" . . . thought may be ejaculated as Logos, or Word," writes Emerson, in his "seminal" essay, "The Poet." And that's what poetry is for him: spiritualized logocentric ejaculate. "Milton is too literary," he says, "and Homer too literal and historical." There you have the two poles: the literary and the literal; the historical and transhistorical Logos (poetry). More either or's.
There are a lot of poets who are writing "poems including history" - not in the sense of containing history (which resonates in Pound's description, IMO), but as the opposite of occluding history - which is to say, not dealing with it at all.

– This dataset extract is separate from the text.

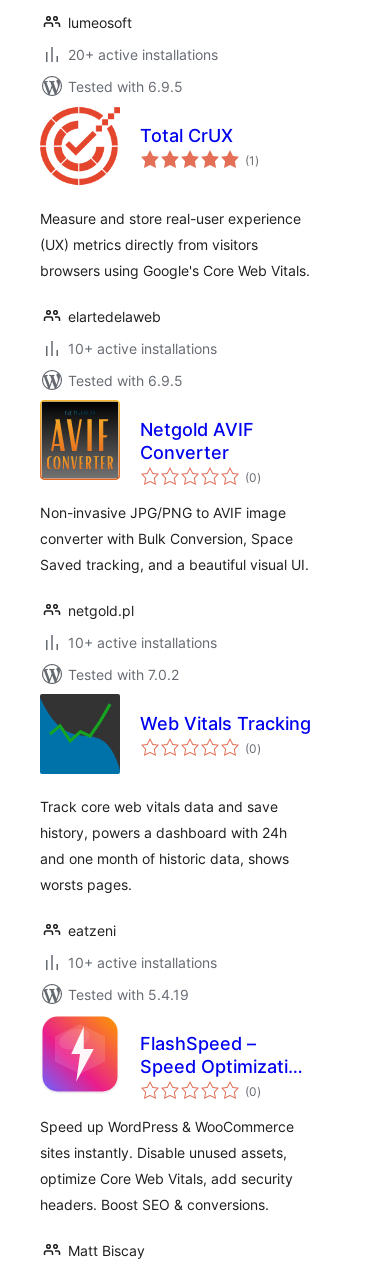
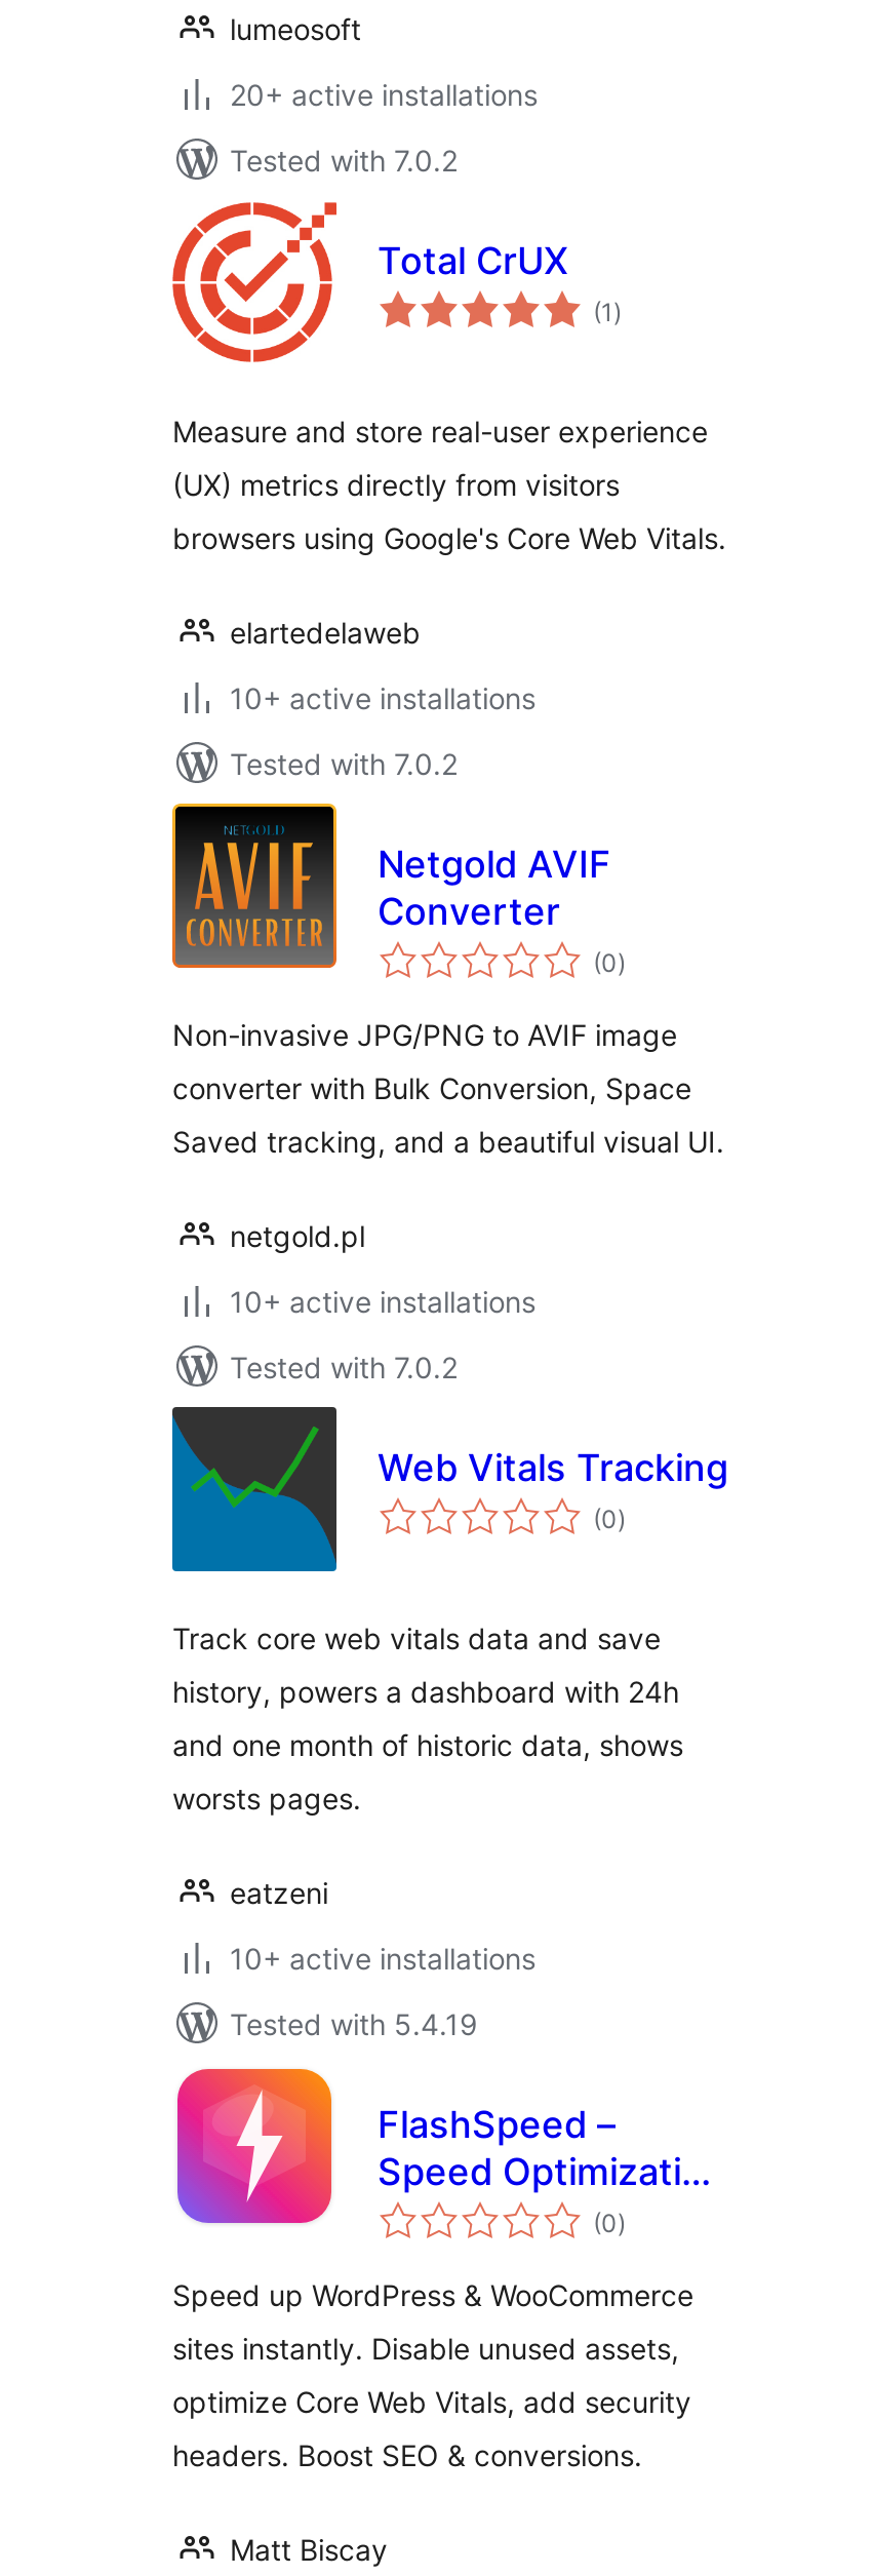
[68,78,183,95] Tested with 6.9.5 -> [230,143,458,178] Tested with 7.0.2
[68,372,183,389] Tested with 6.9.5 -> [230,746,458,781] Tested with 7.0.2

Ed Sanders is clearly trying to teach us, in his verse history of the US (and in his amazing 1968) - he's thinking about the form - the line, in particular - and letting the content take care of itself. But a lot of people are experimenting with form in order to question the content "history." I've mentioned a few of these in previous posts. I take "history" broadly to include any narrative of past events that the writer did not make up herself - that is, that are built around memory, testimony, evidence. Obviously there's a problem in this (what are we remembering, testifying to, or presenting evidence of except other people's memories, testimonies and texts? And what are the status of these? Me's on a beam - and about the fall off).
But that's Why Poetry. I think of Paterson as being a kind of unhistory or shadow (under- or interstitial) history. Or the first few sections of Dictee. Or Brenda Coultas' long poem at the beginning of Marvellous Bones of Time (re: her childhood and Abraham Lincoln) is an example - first person, where the speaker may or may not know the first thing about the first person, let alone the historical personage - but feels compelled to the attempt.
Ditto Mahmoud Darwish's Memory for Forgetting; Silliman's Under Albany; as well as books like Susan M. Schultz' Dementia Blog or Gabriel Gudding's Rhode Island Notebook, where "current events" in the individual life and the global life intertwine.
You can probably name some more, won't you?